You stumble upon a random letter on the path. You Read it. It affects you deeply, and you wish it could be returned to the person to which it’s addressed. Write a story about this encounter.
Today’s Twist: Approach this post in as few words as possible. (Extension of Day 4’s Series)
You will never know what they’ve taken from you. Because you will never remember what you’ve forgot. That’s their power.
I’m so sorry.
It was the kind of thing that seems like a joke when you see it, like those chain letters you got growing up; but it seemed like the act of reading those three little lines changed how I saw the world. For the first week, nothing was different. The day progressed much as it always did: Coffee, shower, keys, work, school, gym, dinner, sleep. It was a predictable pattern that carried on with the kind of reliable monotony that lets an average joe go through his day without going mad.

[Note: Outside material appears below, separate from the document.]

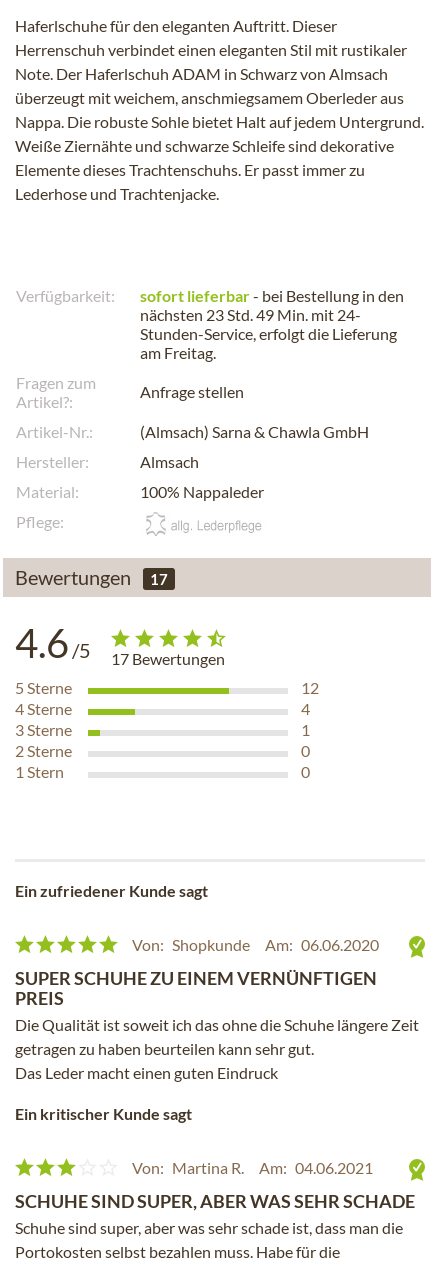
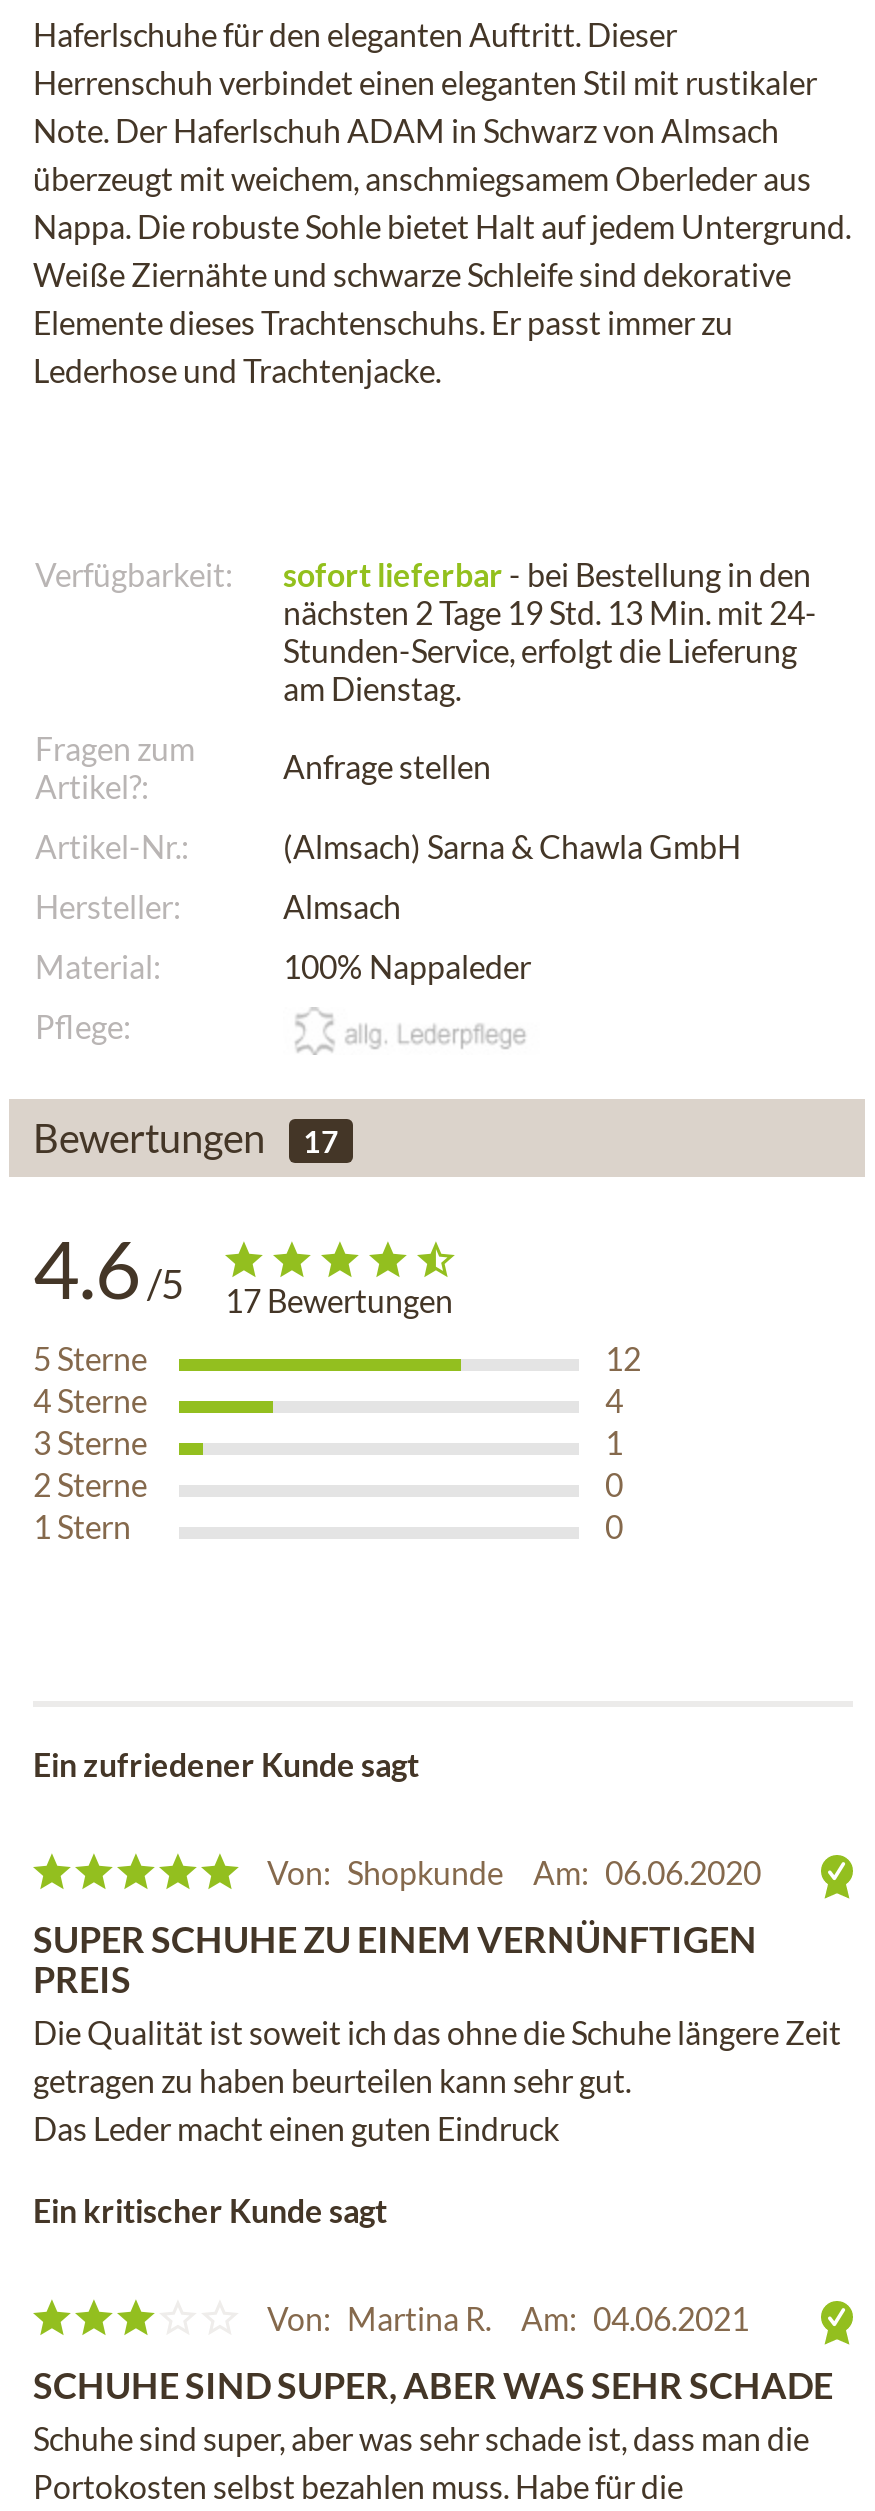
- nächsten 23 Std. 49 Min.mit 24-
+ nächsten 2 Tage 19 Std. 13 Min.mit 24-

- am Freitag.
+ am Dienstag.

The second week, no keys. But that was fine, there weren’t ever keys to begin with, the bus was just so much more practical and economic. Little things like that seemed to keep slipping. The coffee changed to tea, then to reverse osmosis filtered water. It wasn’t really a change, it’s always better to be healthy, and it may have been different before, but this is how it was done now.
By the fourth week, the progression had changed entirely. Scarfs were cool, and beards were a chance to express creativity and showed off masculinity. Mom and Dad called more often, the conversation inevitably drifting towards various life choices being made by less responsible siblings. Movies became chic again and never mind that the plot felt a little recycled.
Going on six weeks, the laundromat’s closed now. It was hard to remember ever going to it before, even though that’s where the letter had been left out on one of the folding tables. That’s all right, the dry-cleaner is closer to the apartment. Who want’s to sort their own clothes anyway?
Week eight, what was I talking about again? Have you seen the new Perfect Match on MTV?
The dry cleaner attendant carefully folds away the socks, replacing them with the identical s.o.q units. They found my letter. I need to get the word out somehow, let people know how they’re being harvested, how they’re being changed like so much dirty laundry. I need to keep it together, the puns are one of the first signs. I’ll try again after the next round of cleaning.